There are different surgical procedure that can be used to remove a fibroid and it depends on the severity of the symptoms. The surgical procedures include:
- Myomectomy: this is a surgical procedure that involves removing the fibroids and leaving the womb intact. The surgery can be performed laparoscopically by making several small incisions in the lower part of the abdomen and removing the fibroid or through abdominal myomectomy that is carried out through an open surgery. This surgery is best recommended if you still want to have children in the future.

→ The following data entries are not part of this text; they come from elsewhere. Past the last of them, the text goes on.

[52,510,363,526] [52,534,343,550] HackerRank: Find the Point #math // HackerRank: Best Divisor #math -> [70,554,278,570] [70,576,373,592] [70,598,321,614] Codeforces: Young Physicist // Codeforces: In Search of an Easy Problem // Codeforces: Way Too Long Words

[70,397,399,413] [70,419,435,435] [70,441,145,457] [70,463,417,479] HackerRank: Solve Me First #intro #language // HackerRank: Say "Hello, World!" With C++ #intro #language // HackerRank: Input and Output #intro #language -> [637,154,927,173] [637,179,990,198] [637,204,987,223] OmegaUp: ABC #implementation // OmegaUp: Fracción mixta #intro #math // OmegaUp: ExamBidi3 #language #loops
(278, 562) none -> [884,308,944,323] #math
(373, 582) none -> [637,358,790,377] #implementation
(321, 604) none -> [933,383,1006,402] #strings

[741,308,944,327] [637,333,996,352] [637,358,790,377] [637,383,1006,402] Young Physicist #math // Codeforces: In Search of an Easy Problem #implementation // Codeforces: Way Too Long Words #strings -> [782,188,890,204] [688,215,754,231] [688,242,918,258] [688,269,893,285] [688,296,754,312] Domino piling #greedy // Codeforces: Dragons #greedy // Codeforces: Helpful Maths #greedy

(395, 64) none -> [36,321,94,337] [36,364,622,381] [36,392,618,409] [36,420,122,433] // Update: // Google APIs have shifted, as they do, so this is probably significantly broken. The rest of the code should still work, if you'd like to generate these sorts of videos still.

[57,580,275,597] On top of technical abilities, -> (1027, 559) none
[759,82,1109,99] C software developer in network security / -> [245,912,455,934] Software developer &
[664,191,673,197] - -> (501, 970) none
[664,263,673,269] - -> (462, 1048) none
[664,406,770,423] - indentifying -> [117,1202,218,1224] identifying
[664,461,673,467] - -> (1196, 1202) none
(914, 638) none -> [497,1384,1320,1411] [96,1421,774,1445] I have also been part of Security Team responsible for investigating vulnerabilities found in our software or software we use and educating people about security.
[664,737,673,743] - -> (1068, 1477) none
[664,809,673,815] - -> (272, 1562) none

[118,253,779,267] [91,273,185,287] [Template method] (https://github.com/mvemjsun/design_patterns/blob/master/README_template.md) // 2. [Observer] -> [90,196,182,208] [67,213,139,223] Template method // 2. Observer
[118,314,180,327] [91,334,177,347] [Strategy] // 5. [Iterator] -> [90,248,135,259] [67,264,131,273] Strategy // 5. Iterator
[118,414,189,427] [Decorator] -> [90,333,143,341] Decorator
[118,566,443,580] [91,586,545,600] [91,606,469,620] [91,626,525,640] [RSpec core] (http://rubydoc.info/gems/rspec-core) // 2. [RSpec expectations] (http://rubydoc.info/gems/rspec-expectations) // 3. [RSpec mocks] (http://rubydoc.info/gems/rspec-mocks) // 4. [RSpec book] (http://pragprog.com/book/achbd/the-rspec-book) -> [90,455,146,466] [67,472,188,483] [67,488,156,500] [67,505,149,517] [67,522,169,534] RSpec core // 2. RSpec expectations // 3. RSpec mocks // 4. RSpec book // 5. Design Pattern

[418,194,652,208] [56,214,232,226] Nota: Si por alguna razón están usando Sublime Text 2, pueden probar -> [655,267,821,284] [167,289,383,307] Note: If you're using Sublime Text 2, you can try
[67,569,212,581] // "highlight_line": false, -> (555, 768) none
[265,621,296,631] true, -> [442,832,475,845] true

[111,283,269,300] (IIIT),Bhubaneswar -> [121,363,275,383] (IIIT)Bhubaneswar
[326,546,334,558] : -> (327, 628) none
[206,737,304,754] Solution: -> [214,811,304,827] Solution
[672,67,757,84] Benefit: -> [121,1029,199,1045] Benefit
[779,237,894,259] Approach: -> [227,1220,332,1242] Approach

- Hysterectomy: in the case of severe bleeding and large multiple fibroids, hysterectomy is usually performed to remove the entire uterus. This is the most effective way of treating and curing fibroids.. The consequences of this surgery is that you won’t be able to be a child again in the future.
- Endometrial ablation: this is a non-invasive surgery procedure that involves destroying the lining of the uterus. It is performed by inserting a thin tube into the uterus through the cervix to remove or destroy the lining of the uterus using hot water, laser, electric current and intensed cold. The primary purpose of endometrial ablation is to reduce heavy menstrual flow.
- Uterine Artery Embolization (UAE): this surgery is performed by injecting a guillotine particle through a tiny tube called catheter into the vessel that supplies blood to the fibroids. When the blood supply to the fibrous are being blocked this will make it to shrink.
- MRI focused ultrasound surgery: this is a non-invasive surgical method whereby MRI scan are used to locate and target the fibroids and high frequency sound waves are delivered to shrink It.
Can fibroids be prevented?
Since the specific cause of fibroid is unknown it is impossible and difficult to prevent them. However, there are some lifestyle factors that can increase your risk of developing fibriods and avoiding them can be helpful in preventing this health condition. According to a study published in the international Journal of Obstetrics and Gynaecology, the factors that can increase the risk of uterine fibroids include age, premenopausal state, hypertension, food additive, soya beans, consumption of milk and family history of diseases .
Healthy diet development and engaging in physical activity for weight loss (especially in people that are obesed) may help to regulate oestrogen level in the body thereby preventing the development of fibroids.